──────── Supplied records ────────
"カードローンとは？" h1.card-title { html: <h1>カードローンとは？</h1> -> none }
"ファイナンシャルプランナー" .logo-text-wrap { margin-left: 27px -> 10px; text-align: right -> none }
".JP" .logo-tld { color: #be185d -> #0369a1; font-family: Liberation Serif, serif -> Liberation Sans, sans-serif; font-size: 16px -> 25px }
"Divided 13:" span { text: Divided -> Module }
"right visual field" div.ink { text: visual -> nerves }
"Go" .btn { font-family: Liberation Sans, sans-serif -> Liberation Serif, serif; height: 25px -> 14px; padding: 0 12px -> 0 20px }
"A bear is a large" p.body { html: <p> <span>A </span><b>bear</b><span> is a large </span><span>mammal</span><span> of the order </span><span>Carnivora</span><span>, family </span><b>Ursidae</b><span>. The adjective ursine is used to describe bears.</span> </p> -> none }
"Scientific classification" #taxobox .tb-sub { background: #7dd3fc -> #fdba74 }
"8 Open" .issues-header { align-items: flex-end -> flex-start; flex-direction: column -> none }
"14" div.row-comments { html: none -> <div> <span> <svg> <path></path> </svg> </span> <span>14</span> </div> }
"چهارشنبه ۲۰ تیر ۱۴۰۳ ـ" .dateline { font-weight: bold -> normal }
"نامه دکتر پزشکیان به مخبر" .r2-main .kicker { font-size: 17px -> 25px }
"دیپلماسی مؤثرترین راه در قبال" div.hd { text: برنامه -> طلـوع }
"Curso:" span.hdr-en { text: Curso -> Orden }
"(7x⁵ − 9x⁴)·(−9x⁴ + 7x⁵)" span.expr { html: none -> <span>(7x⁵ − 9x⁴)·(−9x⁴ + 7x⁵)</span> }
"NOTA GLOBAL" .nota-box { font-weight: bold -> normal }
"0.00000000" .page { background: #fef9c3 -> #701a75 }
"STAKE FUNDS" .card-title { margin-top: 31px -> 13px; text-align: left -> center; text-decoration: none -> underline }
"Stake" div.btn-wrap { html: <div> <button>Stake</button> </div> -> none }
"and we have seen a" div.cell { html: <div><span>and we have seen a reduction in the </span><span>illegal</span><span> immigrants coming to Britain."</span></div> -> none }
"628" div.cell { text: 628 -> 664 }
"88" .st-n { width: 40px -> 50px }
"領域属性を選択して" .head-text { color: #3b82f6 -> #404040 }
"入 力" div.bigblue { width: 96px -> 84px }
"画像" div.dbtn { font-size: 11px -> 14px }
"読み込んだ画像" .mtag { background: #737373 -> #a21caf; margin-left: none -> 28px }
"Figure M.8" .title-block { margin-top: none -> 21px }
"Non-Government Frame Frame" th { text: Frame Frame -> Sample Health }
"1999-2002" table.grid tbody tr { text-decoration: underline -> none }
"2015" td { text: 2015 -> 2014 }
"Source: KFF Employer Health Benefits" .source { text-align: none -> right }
────────
• **Task statement**
The data is to be given again in full, with every line exact.

• **Finished exercise**
"カードローンとは？" h1.card-title { html: <h1>カードローンとは？</h1> -> none }
"ファイナンシャルプランナー" .logo-text-wrap { margin-left: 27px -> 10px; text-align: right -> none }
".JP" .logo-tld { color: #be185d -> #0369a1; font-family: Liberation Serif, serif -> Liberation Sans, sans-serif; font-size: 16px -> 25px }
"Divided 13:" span { text: Divided -> Module }
"right visual field" div.ink { text: visual -> nerves }
"Go" .btn { font-family: Liberation Sans, sans-serif -> Liberation Serif, serif; height: 25px -> 14px; padding: 0 12px -> 0 20px }
"A bear is a large" p.body { html: <p> <span>A </span><b>bear</b><span> is a large </span><span>mammal</span><span> of the order </span><span>Carnivora</span><span>, family </span><b>Ursidae</b><span>. The adjective ursine is used to describe bears.</span> </p> -> none }
"Scientific classification" #taxobox .tb-sub { background: #7dd3fc -> #fdba74 }
"8 Open" .issues-header { align-items: flex-end -> flex-start; flex-direction: column -> none }
"14" div.row-comments { html: none -> <div> <span> <svg> <path></path> </svg> </span> <span>14</span> </div> }
"چهارشنبه ۲۰ تیر ۱۴۰۳ ـ" .dateline { font-weight: bold -> normal }
"نامه دکتر پزشکیان به مخبر" .r2-main .kicker { font-size: 17px -> 25px }
"دیپلماسی مؤثرترین راه در قبال" div.hd { text: برنامه -> طلـوع }
"Curso:" span.hdr-en { text: Curso -> Orden }
"(7x⁵ − 9x⁴)·(−9x⁴ + 7x⁵)" span.expr { html: none -> <span>(7x⁵ − 9x⁴)·(−9x⁴ + 7x⁵)</span> }
"NOTA GLOBAL" .nota-box { font-weight: bold -> normal }
"0.00000000" .page { background: #fef9c3 -> #701a75 }
"STAKE FUNDS" .card-title { margin-top: 31px -> 13px; text-align: left -> center; text-decoration: none -> underline }
"Stake" div.btn-wrap { html: <div> <button>Stake</button> </div> -> none }
"and we have seen a" div.cell { html: <div><span>and we have seen a reduction in the </span><span>illegal</span><span> immigrants coming to Britain."</span></div> -> none }
"628" div.cell { text: 628 -> 664 }
"88" .st-n { width: 40px -> 50px }
"領域属性を選択して" .head-text { color: #3b82f6 -> #404040 }
"入 力" div.bigblue { width: 96px -> 84px }
"画像" div.dbtn { font-size: 11px -> 14px }
"読み込んだ画像" .mtag { background: #737373 -> #a21caf; margin-left: none -> 28px }
"Figure M.8" .title-block { margin-top: none -> 21px }
"Non-Government Frame Frame" th { text: Frame Frame -> Sample Health }
"1999-2002" table.grid tbody tr { text-decoration: underline -> none }
"2015" td { text: 2015 -> 2014 }
"Source: KFF Employer Health Benefits" .source { text-align: none -> right }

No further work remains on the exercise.